Via JamboJerry comes word of a recently updated, official Department of Homeland Security (DHS)/TSA FAQ that reads in part:
Do I need a passport for domestic air travel starting January 2016?
A: No. DHS is in the process of scheduling plans for implementing REAL ID enforcement at airports. DHS will ensure that the traveling public has ample notice (at least, 120 days) before any changes are made that might affect their travel planning.
Until enforcement at the airports begins, the Transportation Security Administration (TSA) will continue to accept state-issued driver's licenses and identification cards from all states….
Well, that's comforting, at least in the near term.
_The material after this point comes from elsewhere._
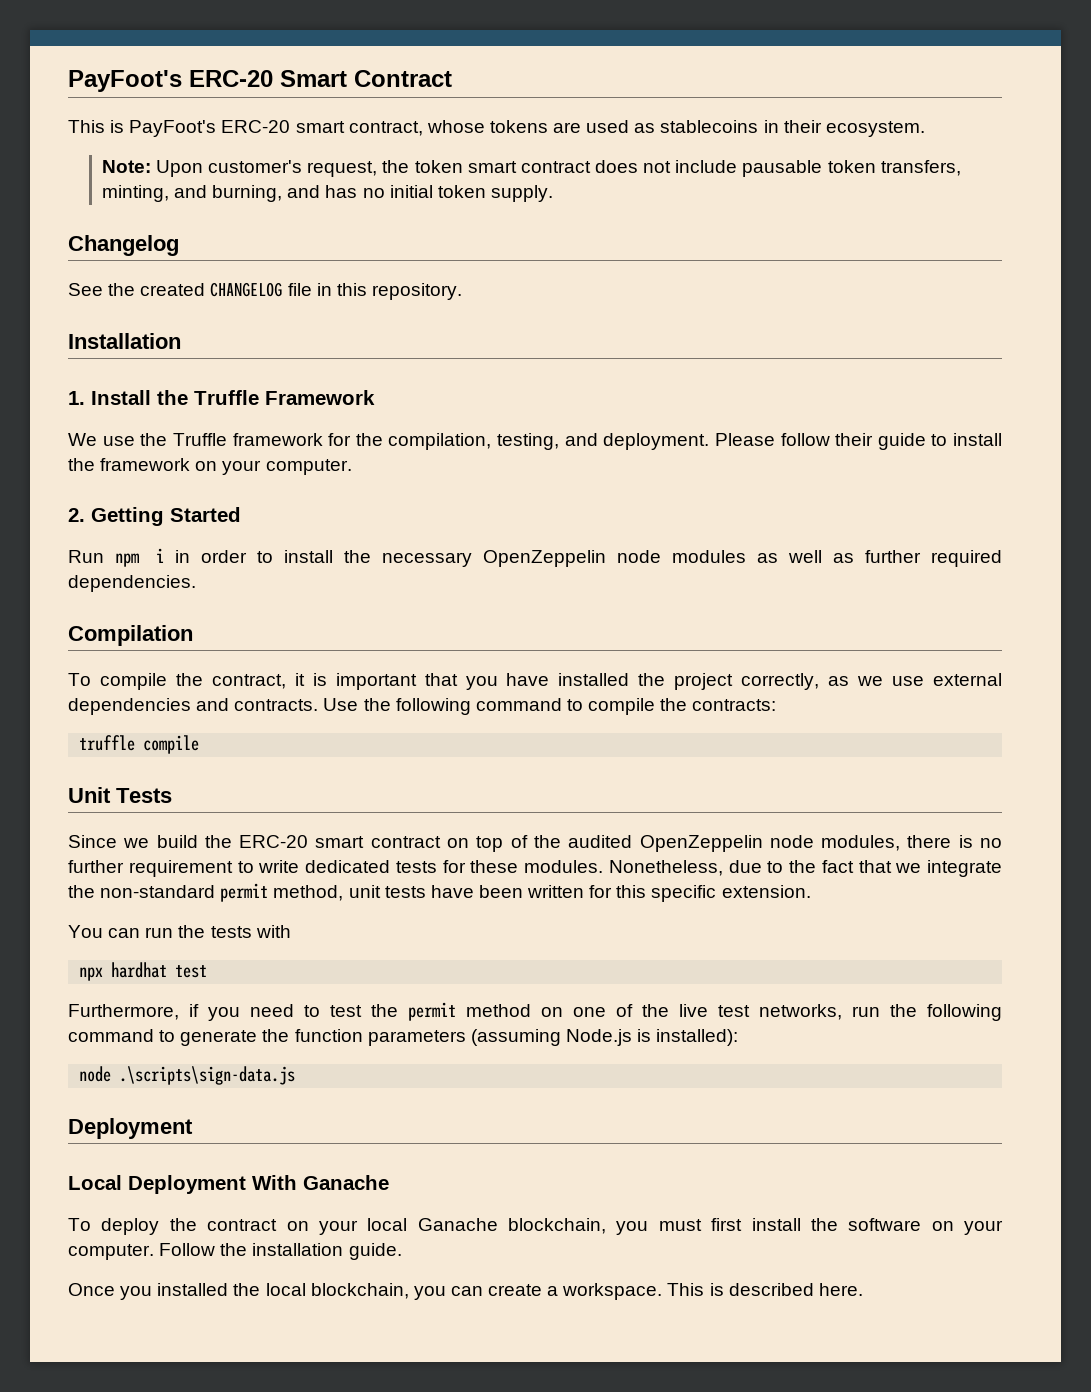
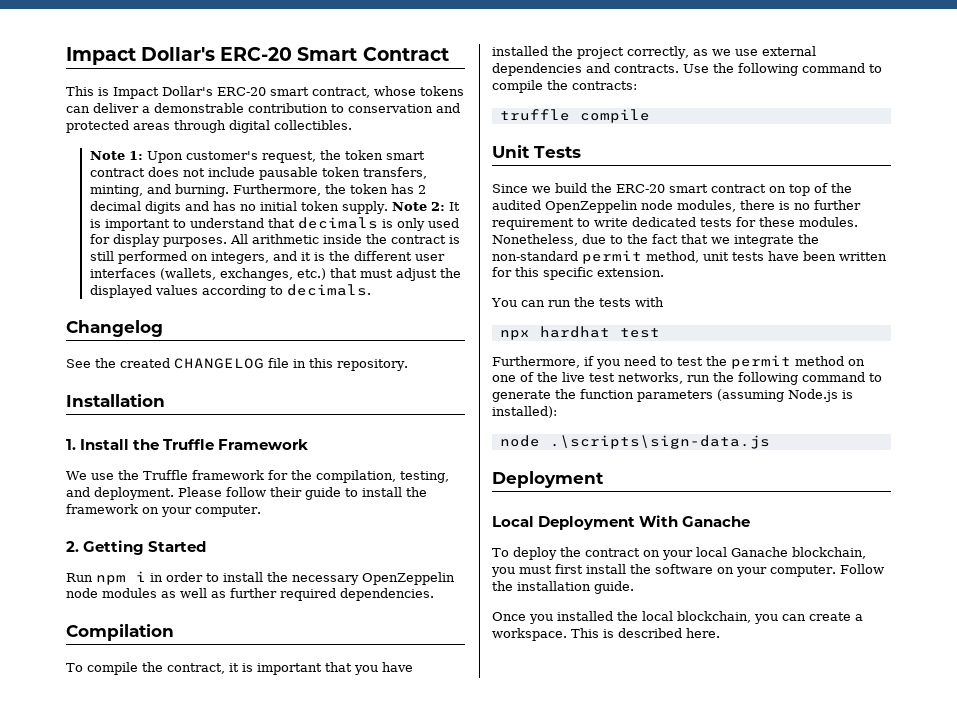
[68,70,182,92] PayFoot's -> [66,47,216,65] Impact Dollar's
[129,120,217,137] PayFoot's -> [113,86,213,99] Impact Dollar's
[553,120,925,137] [101,160,151,173] are used as stablecoins in their ecosystem. // Note: -> [66,103,460,113] [66,120,352,133] [89,151,143,160] can deliver a demonstrable contribution to conservation and protected areas through digital collectibles. // Note 1:
[212,185,283,202] burning, -> [174,184,426,197] [89,201,181,214] burning. Furthermore, the token has 2 decimal digits
(553, 193) none -> [391,202,460,211] [89,217,459,231] [89,234,460,247] [89,251,445,264] [89,268,461,281] [89,284,371,298] Note 2: It is important to understand that decimals is only used for display purposes. All arithmetic inside the contract is still performed on integers, and it is the different user interfaces (wallets, exchanges, etc.) that must adjust the displayed values according to decimals.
Minnesota is one of the states that's not in compliance and the speaker of its legislature told KARE 11:
"Minnesotans concerned about REAL ID impacting their travel plans have nothing to worry about for the time being. We are fully committed to working with the governor to ensure Minnesotans' travel plans are not inconvenienced by REAL ID now or in the future."
So what counts as an acceptable form of ID under current guidelines? I've seen a number of people suggest that concealed-carry weapon permits are a viable option, but that's simply not true according to TSA. "A weapon permit is not an acceptable form of identification," reads the site (italics in original).
Here's the full list provided by the government:
- Driver's licenses or other state photo identity cards issued by Department of Motor Vehicles (or equivalent)
- U.S. passport
- U.S. passport card
- DHS trusted traveler cards (Global Entry, NEXUS, SENTRI, FAST)
- U.S. military ID (active duty or retired military and their dependents, and DoD civilians)
- Permanent resident card
- Border crossing card
- DHS-designated enhanced driver's license
- Airline or airport-issued ID (if issued under a TSA-approved security plan)
- Federally recognized, tribal-issued photo ID
- HSPD-12 PIV card
- Foreign government-issued passport
- Canadian provincial driver's license or Indian and Northern Affairs Canada card
- Transportation worker identification credential
The ID requirement applies to all travelers 18 years and older.
Oddly, though, you can still potentially fly without bringing any ID whatsoever. Once more, from DHS/TSA:
In the event you arrive at the airport without valid identification, because it is lost or at home, you may still be allowed to fly. The TSA officer may ask you to complete a form to include your name and current address, and may ask additional questions to confirm your identity. If your identity is confirmed, you will be allowed to enter the screening checkpoint. You may be subject to additional screening.
You will not be allowed to fly if your identity cannot be confirmed, you chose to not provide proper identification or you decline to cooperate with the identity verification process.
Security theater, anyone?
Last summer, Reason TV's Justin Monticello explained "The TSA's 12 Signs You Might Be a Terrorist" so you can more easily avoid being detained while flying the friendly skies. The short version: Don't be sweaty or blinky.